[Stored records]
**********

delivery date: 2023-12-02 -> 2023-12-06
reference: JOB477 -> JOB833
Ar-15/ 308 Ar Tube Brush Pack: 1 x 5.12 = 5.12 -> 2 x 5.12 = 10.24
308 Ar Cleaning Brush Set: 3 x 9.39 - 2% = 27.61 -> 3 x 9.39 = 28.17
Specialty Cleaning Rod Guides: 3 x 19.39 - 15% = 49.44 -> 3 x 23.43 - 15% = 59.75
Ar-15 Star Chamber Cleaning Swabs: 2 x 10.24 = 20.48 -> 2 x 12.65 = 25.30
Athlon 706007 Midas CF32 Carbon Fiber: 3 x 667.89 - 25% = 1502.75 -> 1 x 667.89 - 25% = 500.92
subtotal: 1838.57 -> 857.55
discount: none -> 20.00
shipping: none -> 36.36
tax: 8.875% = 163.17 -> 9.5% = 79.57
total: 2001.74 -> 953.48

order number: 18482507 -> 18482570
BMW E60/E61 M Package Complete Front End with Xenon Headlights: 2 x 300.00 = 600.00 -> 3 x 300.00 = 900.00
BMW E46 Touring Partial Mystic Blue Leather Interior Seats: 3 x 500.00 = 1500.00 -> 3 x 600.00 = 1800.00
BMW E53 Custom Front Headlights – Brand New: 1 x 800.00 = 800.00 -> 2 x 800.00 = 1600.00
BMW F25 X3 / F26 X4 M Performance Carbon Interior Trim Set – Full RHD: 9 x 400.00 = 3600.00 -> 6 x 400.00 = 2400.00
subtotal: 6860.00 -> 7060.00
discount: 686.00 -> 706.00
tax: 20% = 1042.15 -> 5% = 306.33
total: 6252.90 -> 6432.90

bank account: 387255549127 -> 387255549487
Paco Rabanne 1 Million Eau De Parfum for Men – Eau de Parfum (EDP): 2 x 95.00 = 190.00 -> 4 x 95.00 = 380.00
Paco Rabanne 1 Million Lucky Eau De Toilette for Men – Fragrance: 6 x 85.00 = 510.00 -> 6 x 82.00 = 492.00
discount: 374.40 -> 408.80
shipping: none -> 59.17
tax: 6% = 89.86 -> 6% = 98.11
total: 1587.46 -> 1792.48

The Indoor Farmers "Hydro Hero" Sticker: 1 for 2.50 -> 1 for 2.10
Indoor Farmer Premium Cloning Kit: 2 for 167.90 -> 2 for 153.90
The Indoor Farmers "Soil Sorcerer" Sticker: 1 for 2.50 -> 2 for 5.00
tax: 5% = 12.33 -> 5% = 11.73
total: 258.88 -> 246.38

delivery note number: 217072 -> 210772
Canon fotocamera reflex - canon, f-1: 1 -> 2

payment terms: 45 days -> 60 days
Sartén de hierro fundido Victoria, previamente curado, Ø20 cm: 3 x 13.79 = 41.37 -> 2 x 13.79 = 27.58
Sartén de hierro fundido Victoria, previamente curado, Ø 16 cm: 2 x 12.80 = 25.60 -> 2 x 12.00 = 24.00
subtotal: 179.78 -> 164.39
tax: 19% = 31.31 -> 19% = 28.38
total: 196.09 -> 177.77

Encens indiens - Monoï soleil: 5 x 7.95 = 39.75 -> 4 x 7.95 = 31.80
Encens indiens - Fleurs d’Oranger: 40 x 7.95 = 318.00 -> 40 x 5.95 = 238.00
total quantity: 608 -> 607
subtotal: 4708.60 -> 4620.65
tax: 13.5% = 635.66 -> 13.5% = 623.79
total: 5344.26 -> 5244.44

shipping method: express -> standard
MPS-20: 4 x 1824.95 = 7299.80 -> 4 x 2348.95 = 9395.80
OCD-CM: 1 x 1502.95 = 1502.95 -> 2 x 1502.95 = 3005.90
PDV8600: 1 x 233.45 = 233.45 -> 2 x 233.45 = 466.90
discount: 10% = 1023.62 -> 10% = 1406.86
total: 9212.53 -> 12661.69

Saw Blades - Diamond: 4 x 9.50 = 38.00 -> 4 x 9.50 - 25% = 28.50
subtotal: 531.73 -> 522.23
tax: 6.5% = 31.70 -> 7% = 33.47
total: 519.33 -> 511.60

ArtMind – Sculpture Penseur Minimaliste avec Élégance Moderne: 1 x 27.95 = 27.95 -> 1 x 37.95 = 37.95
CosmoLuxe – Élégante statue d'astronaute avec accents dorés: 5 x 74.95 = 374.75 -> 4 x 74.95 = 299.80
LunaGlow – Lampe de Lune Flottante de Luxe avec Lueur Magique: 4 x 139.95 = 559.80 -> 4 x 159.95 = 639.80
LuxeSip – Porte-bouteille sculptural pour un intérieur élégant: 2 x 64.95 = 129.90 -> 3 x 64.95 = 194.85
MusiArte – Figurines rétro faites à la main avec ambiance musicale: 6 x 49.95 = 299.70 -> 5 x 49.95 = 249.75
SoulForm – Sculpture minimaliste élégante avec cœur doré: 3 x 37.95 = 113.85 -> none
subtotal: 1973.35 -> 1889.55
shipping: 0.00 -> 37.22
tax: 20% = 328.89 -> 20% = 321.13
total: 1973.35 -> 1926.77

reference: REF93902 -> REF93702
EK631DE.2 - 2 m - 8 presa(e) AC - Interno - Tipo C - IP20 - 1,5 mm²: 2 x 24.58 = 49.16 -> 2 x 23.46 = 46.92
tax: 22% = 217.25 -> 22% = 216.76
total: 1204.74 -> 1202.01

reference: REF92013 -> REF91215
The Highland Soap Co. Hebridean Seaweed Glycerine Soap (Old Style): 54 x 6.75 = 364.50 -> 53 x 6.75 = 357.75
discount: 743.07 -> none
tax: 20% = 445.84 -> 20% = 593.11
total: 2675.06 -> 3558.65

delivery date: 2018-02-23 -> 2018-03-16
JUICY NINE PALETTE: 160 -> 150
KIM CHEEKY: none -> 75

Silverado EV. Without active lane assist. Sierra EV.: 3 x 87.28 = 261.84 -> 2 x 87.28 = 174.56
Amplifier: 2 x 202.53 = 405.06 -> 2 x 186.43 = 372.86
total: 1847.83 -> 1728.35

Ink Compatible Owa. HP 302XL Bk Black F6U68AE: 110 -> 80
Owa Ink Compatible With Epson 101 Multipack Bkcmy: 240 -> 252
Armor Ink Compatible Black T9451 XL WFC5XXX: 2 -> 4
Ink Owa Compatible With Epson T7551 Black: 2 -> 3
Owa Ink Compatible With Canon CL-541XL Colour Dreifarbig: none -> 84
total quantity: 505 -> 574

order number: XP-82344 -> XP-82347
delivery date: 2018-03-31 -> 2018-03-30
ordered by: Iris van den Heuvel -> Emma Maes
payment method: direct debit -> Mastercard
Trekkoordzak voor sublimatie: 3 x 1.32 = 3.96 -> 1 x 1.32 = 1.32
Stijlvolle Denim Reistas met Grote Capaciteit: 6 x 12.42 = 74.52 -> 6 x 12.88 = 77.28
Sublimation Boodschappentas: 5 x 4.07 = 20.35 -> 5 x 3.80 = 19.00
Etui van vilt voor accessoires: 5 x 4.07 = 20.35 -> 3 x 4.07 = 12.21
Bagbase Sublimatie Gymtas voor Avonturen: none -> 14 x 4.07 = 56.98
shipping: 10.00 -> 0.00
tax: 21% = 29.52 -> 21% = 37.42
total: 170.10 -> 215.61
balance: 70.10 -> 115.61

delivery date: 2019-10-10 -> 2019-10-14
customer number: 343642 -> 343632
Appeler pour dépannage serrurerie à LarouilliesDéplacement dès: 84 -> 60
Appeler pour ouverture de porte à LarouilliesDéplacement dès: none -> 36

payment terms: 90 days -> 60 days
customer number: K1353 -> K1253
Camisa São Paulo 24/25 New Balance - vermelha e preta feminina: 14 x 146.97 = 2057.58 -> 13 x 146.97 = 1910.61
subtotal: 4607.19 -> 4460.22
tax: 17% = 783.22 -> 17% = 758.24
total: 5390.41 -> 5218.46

**********

## Directions for this task:
Your job is to print exactly the lines that run from the top of the entries through the line with "bank account: 387255549127 -> 387255549487", and no others.

## Solved problem:
delivery date: 2023-12-02 -> 2023-12-06
reference: JOB477 -> JOB833
Ar-15/ 308 Ar Tube Brush Pack: 1 x 5.12 = 5.12 -> 2 x 5.12 = 10.24
308 Ar Cleaning Brush Set: 3 x 9.39 - 2% = 27.61 -> 3 x 9.39 = 28.17
Specialty Cleaning Rod Guides: 3 x 19.39 - 15% = 49.44 -> 3 x 23.43 - 15% = 59.75
Ar-15 Star Chamber Cleaning Swabs: 2 x 10.24 = 20.48 -> 2 x 12.65 = 25.30
Athlon 706007 Midas CF32 Carbon Fiber: 3 x 667.89 - 25% = 1502.75 -> 1 x 667.89 - 25% = 500.92
subtotal: 1838.57 -> 857.55
discount: none -> 20.00
shipping: none -> 36.36
tax: 8.875% = 163.17 -> 9.5% = 79.57
total: 2001.74 -> 953.48

order number: 18482507 -> 18482570
BMW E60/E61 M Package Complete Front End with Xenon Headlights: 2 x 300.00 = 600.00 -> 3 x 300.00 = 900.00
BMW E46 Touring Partial Mystic Blue Leather Interior Seats: 3 x 500.00 = 1500.00 -> 3 x 600.00 = 1800.00
BMW E53 Custom Front Headlights – Brand New: 1 x 800.00 = 800.00 -> 2 x 800.00 = 1600.00
BMW F25 X3 / F26 X4 M Performance Carbon Interior Trim Set – Full RHD: 9 x 400.00 = 3600.00 -> 6 x 400.00 = 2400.00
subtotal: 6860.00 -> 7060.00
discount: 686.00 -> 706.00
tax: 20% = 1042.15 -> 5% = 306.33
total: 6252.90 -> 6432.90

bank account: 387255549127 -> 387255549487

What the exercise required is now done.